There are a significant number of scenarios that focus on the research of AV systems. The leading area of research regarding components is perception systems. These systems are dominated by two methods of object detection: 2D and 3D detection. Systems based on vision sensors use single-lens cameras that provide 2D images. On the other hand, systems with stereo cameras provide a spatial image from two lenses. This solution enables 3D observation, typically at distances of up to 30 m. An advantageous but costly solution is to use information from radar and lidar (especially with a large number of scanning layers). This arrangement enables the spatial localization of objects and road infrastructure at greater distances than a stereo camera. It makes it easier to detect obstacles and increases the accuracy of object detection, determining their distances to AV and dimensions. Increasingly, at the stage of processing information from sensors, sensory fusion methods (combining information from cameras and lidars) and neural network models are used for object detection (obstacles) in road traffic.

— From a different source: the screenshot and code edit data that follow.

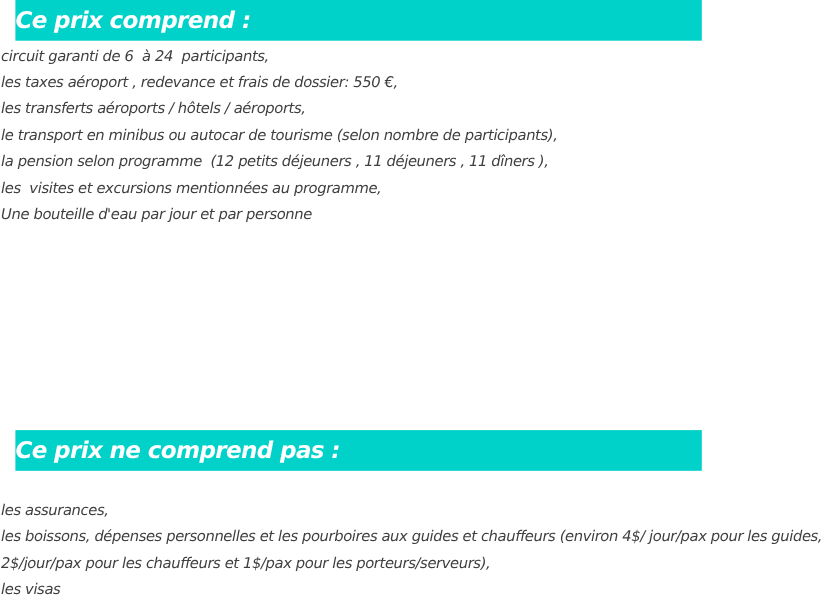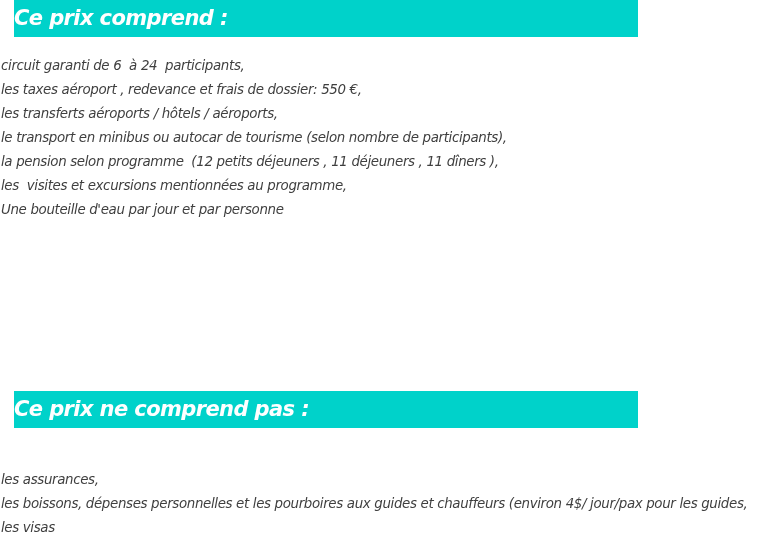--- a/index.html
+++ b/index.html
@@ -45,22 +45,22 @@
     .item-list li {
       font-family: "DejaVu Sans", "Liberation Sans", sans-serif;
       font-style: italic;
       font-size: 13.4px;
       color: #3f3f3f;
       line-height: 24px;
       height: 24px;
       white-space: pre;
       letter-spacing: -0.35px;
     }
-    #list-1 { top: 54px; }
-    #list-2 { top: 468px; }
+    #list-1 { top: 40px; }
+    #list-2 { top: 453px; }
   </style>
 </head>
 <body>
 
 <div class="section-bar" id="bar-1">
   <h2>Ce prix comprend :</h2>
 </div>
 
 <ul class="item-list" id="list-1">
   <li>circuit garanti de 6  à 24  participants,</li>
@@ -72,14 +72,15 @@
   <li>Une bouteille d'eau par jour et par personne</li>
 </ul>
 
 <div class="section-bar" id="bar-2">
   <h2>Ce prix ne comprend pas :</h2>
 </div>
 
 <ul class="item-list" id="list-2">
   <li>les assurances,</li>
   <li>les boissons, dépenses personnelles et les pourboires aux guides et chauffeurs (environ 4$/ jour/pax pour les guides,</li>
+  <li>2$/jour/pax pour les chauffeurs et 1$/pax pour les porteurs/serveurs),</li>
   <li>les visas</li>
 </ul>
 
 </body></html>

AV research has been carried out in dedicated areas of road infrastructure. In such an area, real objects (e.g., other road users) are often replaced by various types of dummies, targets, and physical models. Their location is described in test scenarios, and the results have an impact on the effectiveness of the AV control process, including obstacle avoidance. This process affects the realization of the planned path and road safety. The AV control system requires current information about the position of the vehicle and the road lane. The investigated scenarios showed that this process is based on the use of information from sensors and systems, such as GPS, GNSS RTK and IMU sensors/systems.

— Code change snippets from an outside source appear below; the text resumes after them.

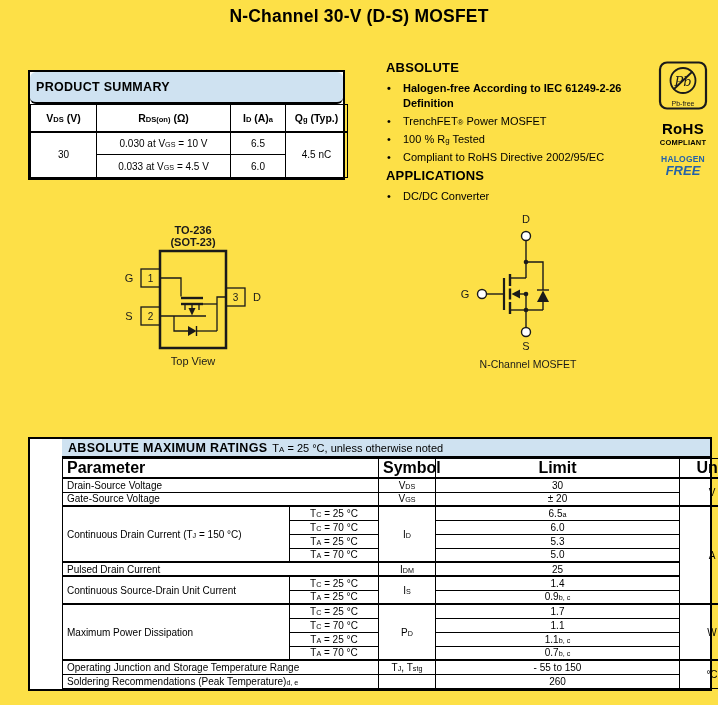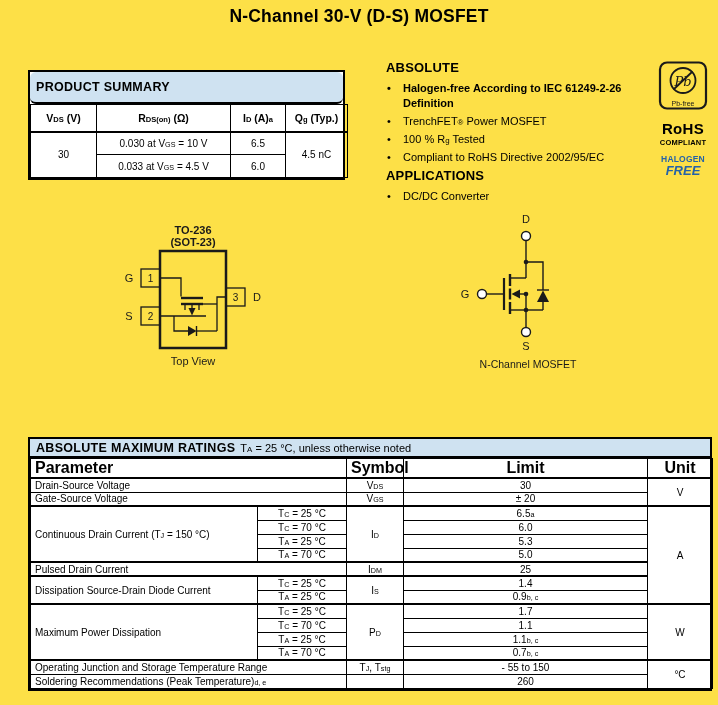--- a/index.html
+++ b/index.html
@@ -24,21 +24,21 @@
   .c{text-align:center;} .l{text-align:left;}
   tr.g>td,tr.g>th{border-top:2px solid #000;}
   sub{font-size:72%;vertical-align:-18%;line-height:0;}
   sup{font-size:72%;vertical-align:38%;line-height:0;}
 
   .ps-wrap{left:28px;top:70px;width:317px;}
   .ps-wrap .bar{height:32px;border-radius:6px;}
   .ps-wrap th{height:27px;font-size:10.5px;}
   .ps-wrap td{height:23px;}
 
-  .am-wrap{left:28px;top:437px;width:684px;}
+  .am-wrap{left:28px;top:437px;width:684px;padding-left:32px;}
   .am-wrap .bar{height:19px;}
   .am-wrap th{height:17px;font-size:16px;}
   .am-wrap td{height:14px;}
 
   
   .features{position:absolute;left:386px;top:60px;width:268px;}
   .sec-h{font-weight:bold;font-size:13px;letter-spacing:.2px;margin:0 0 6px 0;}
   .feat{display:flex;font-size:11px;line-height:15px;margin-bottom:3px;}
   .feat .blt{flex:none;width:16px;padding-left:1px;}
   .feat.bold{font-weight:bold;}
@@ -257,21 +257,21 @@
           <tr>
             <td class="c">T<sub>A</sub> = 70 °C</td>
             <td class="c">5.0</td>
           </tr>
           <tr class="g">
             <td colspan="2" class="l">Pulsed Drain Current</td>
             <td class="c">I<sub>DM</sub></td>
             <td class="c">25</td>
           </tr>
           <tr class="g">
-            <td rowspan="2" class="l">Dissipation Source-Drain Diode Current</td>
+            <td rowspan="2" class="l">Continuous Source-Drain Unit Current</td>
             <td class="c">T<sub>C</sub> = 25 °C</td>
             <td rowspan="2" class="c">I<sub>S</sub></td>
             <td class="c">1.4</td>
           </tr>
           <tr>
             <td class="c">T<sub>A</sub> = 25 °C</td>
             <td class="c">0.9<sup>b, c</sup></td>
           </tr>
           <tr class="g">
             <td rowspan="4" class="l">Maximum Power Dissipation</td>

The current experience, resulting from the analysis of AV tests, indicates the need for further standardization of research procedures. However, the limitations in the conducted analysis result from several factors:

there is a lack of publications reporting experimental research related to AVs;

there is little information that can be obtained about the experimental research scenarios in the analyzed publications;

the lack of many legal regulations in the field of these studies means that a large part of the scenarios should be treated as individual ideas and solutions.

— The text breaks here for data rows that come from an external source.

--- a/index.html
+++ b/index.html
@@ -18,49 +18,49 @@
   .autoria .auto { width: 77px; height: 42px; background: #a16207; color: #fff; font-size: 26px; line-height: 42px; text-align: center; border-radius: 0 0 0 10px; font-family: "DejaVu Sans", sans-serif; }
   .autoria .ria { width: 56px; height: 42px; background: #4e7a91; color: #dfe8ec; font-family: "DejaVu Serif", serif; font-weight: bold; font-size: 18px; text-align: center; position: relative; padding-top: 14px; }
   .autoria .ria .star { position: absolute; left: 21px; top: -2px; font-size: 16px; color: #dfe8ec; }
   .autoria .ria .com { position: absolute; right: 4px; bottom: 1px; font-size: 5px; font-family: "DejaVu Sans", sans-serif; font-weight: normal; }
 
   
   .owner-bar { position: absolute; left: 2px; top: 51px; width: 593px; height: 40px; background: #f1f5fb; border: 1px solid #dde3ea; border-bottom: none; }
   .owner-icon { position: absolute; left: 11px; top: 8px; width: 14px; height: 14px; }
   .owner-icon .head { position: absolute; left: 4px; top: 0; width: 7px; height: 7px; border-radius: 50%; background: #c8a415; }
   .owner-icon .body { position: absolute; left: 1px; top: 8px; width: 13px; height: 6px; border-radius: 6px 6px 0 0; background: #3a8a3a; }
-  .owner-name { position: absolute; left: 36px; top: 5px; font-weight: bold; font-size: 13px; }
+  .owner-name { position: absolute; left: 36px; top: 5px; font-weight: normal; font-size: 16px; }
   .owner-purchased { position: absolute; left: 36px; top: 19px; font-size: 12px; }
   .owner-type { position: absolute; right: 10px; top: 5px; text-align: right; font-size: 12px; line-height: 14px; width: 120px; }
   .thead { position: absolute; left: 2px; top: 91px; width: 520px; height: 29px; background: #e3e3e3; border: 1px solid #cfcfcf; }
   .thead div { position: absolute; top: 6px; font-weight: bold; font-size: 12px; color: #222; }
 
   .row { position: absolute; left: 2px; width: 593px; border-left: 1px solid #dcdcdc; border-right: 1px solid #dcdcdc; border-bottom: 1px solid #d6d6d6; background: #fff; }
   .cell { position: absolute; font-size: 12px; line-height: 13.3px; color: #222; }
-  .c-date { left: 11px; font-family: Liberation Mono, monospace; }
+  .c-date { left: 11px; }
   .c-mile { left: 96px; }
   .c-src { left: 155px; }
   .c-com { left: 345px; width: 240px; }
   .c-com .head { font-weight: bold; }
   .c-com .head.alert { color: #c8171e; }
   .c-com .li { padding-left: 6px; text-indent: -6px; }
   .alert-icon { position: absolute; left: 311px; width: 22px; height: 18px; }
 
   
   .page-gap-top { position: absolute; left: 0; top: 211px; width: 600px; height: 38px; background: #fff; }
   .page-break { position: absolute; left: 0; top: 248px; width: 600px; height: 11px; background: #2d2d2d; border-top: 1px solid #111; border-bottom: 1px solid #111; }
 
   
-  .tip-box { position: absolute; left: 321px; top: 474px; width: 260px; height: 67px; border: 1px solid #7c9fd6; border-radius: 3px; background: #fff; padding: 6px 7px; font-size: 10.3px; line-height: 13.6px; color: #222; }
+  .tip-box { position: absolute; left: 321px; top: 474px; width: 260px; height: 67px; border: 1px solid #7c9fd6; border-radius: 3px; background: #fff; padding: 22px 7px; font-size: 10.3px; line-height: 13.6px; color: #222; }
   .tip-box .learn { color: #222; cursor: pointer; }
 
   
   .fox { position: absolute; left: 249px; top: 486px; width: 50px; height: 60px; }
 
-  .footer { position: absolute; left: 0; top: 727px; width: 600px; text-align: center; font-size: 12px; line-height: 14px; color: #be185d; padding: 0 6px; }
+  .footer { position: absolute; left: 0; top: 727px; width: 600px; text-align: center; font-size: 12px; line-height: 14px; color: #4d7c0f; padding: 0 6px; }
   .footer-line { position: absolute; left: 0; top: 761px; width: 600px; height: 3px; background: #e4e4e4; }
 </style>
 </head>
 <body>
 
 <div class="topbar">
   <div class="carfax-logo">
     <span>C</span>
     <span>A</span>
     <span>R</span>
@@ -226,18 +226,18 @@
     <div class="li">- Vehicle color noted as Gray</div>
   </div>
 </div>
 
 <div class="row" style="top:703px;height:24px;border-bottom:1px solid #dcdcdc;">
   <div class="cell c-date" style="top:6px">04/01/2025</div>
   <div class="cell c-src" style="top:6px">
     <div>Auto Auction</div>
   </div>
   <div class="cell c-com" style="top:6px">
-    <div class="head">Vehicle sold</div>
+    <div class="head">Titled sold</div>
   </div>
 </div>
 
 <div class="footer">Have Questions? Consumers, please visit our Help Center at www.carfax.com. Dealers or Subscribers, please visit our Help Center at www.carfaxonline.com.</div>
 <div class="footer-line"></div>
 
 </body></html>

Expanding activities in this area will increase the possibility of comparing and summarizing experimental AV research results, which will create an increasingly complete picture of the behavior of autonomous vehicles in road traffic. The knowledge gathered in this way should significantly improve road safety and set directions for the further development of AVs. Future scenarios should also include the study of necessary changes to road infrastructure to facilitate the operation of AVs. Defining these scenarios should take into account the current capabilities and advancement level of AV systems.

This article indicates the currently dominant research tasks and methods of AV research. Another important area of systematized information is lists of standards describing standardized procedures for ADAS systems testing. In addition, an important fragment is the comparison of frequently used AV sensors with the available research topics. This makes it possible to compare the results of research centered on the use of a given sensor model to the results of other works in this field.

The designation for AV as used in this work also includes the terms contained in Regulation (EU) 2019/2144 of the European Parliament and of the Council of 27 November 2019 [98], where automated vehicle means a motor vehicle designed and constructed to move autonomously for certain periods of time without continuous driver supervision but in respect of which driver intervention is still expected or required, and fully automated vehicle means a motor vehicle that has been designed and constructed to move autonomously without any driver supervision.